3. Income Approach: [Not discussed in this case.]

The Board evaluated the three properties owned in fee simple by Lowe’s according to

the Cost Approach at $12,362,100.00, $9,204,600.00, and $14,667,400.00,

respectively, and reported the proposed values to Lowe’s. This was the first

evaluation relevant to this case, and we will refer to it hereinafter as “the Initial

Evaluation.”

Later that same year, Lowe’s properly appealed the evaluations with the

assistance of an appraiser. Utilizing the Market Data Approach, it submitted

documentation evincing that the properties were worth approximately half as much

as the Board’s initial assessment suggested—$6,492,000.00, $4,386,800.00, and

$6,555,100.00, respectively. Lowe’s presented comparisons of properties ostensibly

similar to those owned by Lowe’s, all of which were represented as “big box” retail

properties owned in fee simple.
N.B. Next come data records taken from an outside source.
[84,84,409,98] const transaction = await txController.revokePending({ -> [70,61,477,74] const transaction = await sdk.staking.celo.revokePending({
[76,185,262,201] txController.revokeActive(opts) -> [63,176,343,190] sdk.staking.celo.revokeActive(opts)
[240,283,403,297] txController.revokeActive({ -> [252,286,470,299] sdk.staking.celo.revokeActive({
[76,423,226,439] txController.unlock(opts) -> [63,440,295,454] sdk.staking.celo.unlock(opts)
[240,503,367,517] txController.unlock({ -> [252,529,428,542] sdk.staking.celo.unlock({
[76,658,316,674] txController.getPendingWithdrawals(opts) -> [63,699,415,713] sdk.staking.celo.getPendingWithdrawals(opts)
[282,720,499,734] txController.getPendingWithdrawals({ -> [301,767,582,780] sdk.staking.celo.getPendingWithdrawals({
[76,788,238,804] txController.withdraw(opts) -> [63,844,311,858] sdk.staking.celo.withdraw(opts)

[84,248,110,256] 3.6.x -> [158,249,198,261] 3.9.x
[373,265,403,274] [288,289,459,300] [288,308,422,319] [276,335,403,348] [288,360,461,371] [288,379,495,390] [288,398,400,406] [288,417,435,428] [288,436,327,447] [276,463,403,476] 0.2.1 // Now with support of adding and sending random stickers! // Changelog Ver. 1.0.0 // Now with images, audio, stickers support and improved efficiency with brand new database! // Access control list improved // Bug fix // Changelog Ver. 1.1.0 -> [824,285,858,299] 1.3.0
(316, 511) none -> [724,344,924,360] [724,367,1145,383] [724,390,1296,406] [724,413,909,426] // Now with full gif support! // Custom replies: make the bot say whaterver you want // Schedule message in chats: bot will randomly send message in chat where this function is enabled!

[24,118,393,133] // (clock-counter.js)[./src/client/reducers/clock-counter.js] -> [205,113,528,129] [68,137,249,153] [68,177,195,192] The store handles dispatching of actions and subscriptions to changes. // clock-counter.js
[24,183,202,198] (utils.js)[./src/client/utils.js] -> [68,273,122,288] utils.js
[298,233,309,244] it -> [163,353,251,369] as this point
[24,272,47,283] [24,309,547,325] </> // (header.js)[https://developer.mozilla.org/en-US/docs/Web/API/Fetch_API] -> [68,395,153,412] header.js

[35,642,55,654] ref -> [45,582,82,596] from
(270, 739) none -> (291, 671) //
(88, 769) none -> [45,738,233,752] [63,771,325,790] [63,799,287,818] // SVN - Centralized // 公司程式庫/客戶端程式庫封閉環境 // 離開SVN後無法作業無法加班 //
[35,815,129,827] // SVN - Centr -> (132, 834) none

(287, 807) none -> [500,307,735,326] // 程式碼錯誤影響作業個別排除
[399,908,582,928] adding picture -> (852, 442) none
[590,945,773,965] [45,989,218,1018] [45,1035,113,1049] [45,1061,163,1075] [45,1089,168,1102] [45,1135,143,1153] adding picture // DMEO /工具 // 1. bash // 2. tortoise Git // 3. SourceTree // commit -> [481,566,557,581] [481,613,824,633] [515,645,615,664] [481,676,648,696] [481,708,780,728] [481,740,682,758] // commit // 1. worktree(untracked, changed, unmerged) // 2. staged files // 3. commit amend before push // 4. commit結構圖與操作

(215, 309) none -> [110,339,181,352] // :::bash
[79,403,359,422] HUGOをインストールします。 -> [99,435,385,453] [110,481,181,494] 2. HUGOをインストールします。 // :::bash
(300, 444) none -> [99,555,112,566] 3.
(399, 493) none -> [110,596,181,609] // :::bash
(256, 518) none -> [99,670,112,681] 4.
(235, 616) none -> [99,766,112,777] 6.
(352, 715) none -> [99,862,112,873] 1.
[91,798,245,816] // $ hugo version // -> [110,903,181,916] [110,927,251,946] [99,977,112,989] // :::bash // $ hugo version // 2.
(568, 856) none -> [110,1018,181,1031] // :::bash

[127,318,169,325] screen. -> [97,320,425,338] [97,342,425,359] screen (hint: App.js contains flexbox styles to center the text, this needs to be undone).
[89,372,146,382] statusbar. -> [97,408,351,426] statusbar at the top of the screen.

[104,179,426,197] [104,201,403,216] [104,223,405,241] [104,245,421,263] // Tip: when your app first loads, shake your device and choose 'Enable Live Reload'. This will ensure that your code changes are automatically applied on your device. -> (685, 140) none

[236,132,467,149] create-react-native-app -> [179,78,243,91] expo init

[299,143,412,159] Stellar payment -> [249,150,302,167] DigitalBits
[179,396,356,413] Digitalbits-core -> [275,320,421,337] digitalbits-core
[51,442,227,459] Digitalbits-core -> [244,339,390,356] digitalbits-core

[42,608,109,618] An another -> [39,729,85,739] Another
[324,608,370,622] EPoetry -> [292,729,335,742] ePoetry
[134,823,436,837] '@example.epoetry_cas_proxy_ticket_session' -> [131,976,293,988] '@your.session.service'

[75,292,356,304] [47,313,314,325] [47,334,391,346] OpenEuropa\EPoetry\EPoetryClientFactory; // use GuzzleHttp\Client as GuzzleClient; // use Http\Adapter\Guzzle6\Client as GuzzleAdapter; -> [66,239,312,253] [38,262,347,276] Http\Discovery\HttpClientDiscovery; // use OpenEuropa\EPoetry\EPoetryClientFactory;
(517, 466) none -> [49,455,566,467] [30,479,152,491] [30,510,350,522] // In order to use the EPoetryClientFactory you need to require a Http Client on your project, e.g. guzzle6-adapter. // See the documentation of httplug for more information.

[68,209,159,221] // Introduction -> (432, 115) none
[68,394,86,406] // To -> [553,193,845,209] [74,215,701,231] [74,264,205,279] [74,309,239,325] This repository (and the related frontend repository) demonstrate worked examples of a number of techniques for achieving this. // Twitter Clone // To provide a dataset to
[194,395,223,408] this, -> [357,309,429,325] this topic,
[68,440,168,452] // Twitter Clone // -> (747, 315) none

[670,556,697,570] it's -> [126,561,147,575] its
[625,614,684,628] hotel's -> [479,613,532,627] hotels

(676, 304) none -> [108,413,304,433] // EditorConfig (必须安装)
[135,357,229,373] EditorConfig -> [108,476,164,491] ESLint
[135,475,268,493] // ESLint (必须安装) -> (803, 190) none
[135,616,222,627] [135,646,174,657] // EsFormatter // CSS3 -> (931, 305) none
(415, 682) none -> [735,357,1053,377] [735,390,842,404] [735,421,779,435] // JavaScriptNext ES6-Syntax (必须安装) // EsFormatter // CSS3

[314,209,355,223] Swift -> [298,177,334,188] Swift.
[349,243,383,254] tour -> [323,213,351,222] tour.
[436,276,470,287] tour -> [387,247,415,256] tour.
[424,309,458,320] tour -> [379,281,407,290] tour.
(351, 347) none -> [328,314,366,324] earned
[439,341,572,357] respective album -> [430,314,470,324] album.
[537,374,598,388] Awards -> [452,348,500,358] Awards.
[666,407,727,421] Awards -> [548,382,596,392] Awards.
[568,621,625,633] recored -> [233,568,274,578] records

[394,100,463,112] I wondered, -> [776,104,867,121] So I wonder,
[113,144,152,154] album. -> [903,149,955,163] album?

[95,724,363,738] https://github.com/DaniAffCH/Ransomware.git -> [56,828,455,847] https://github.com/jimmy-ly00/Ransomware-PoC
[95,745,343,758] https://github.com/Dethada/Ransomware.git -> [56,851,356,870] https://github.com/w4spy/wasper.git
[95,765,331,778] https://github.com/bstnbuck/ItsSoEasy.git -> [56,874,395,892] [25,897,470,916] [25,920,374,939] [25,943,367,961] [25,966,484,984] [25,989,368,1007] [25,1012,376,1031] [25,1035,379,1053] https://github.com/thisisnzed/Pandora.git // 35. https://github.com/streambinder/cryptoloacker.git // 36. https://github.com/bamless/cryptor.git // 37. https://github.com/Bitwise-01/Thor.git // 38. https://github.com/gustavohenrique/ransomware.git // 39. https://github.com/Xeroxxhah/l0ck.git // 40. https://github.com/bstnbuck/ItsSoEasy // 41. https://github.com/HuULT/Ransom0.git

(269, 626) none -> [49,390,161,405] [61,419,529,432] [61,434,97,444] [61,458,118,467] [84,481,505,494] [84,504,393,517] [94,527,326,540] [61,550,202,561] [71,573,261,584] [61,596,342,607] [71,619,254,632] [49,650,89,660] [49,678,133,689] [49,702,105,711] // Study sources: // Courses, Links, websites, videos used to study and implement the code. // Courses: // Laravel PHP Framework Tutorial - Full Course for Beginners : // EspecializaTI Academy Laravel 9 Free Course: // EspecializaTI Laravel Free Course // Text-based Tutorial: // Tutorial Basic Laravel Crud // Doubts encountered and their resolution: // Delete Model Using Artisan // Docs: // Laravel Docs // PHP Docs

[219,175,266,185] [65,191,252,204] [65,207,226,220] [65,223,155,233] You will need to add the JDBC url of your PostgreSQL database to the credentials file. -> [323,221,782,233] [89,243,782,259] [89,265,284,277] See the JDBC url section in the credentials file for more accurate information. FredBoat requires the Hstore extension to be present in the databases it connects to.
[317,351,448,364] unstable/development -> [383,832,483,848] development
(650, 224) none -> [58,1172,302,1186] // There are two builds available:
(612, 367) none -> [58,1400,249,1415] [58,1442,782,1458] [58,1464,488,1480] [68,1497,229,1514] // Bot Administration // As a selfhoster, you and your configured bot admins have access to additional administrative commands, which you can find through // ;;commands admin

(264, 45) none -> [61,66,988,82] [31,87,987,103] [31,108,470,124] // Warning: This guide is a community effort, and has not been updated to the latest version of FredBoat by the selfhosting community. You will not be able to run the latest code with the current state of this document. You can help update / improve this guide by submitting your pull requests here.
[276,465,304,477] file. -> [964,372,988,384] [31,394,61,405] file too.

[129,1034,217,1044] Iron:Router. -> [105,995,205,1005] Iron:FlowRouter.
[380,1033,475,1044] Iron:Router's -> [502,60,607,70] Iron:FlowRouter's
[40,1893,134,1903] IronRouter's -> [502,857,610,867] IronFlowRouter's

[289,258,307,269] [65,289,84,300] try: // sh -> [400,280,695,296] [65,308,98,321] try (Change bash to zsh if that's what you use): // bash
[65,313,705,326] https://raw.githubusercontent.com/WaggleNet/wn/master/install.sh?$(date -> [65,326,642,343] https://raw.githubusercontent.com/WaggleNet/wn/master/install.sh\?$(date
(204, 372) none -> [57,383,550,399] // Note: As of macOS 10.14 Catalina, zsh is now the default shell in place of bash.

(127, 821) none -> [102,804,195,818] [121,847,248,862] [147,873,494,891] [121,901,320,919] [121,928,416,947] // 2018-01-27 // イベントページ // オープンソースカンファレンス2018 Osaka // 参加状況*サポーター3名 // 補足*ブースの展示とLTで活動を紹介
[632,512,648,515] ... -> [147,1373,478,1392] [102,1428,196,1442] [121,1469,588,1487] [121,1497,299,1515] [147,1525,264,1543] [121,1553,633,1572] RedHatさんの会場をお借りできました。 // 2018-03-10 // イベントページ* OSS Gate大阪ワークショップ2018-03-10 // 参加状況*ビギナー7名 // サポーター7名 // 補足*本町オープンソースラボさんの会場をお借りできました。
Satisfied that the properties owned by Lowe’s were,

in fact, analogous to those in the appeal, the Board accepted the appeal at “face value”

and revaluated the listed values to exactly those proposed by Lowe’s (“the 2015

Revaluation”). From 8 April 2015 to 7 April 2017, the three properties belonging to

Lowe’s were taxed according to these amended assessed values.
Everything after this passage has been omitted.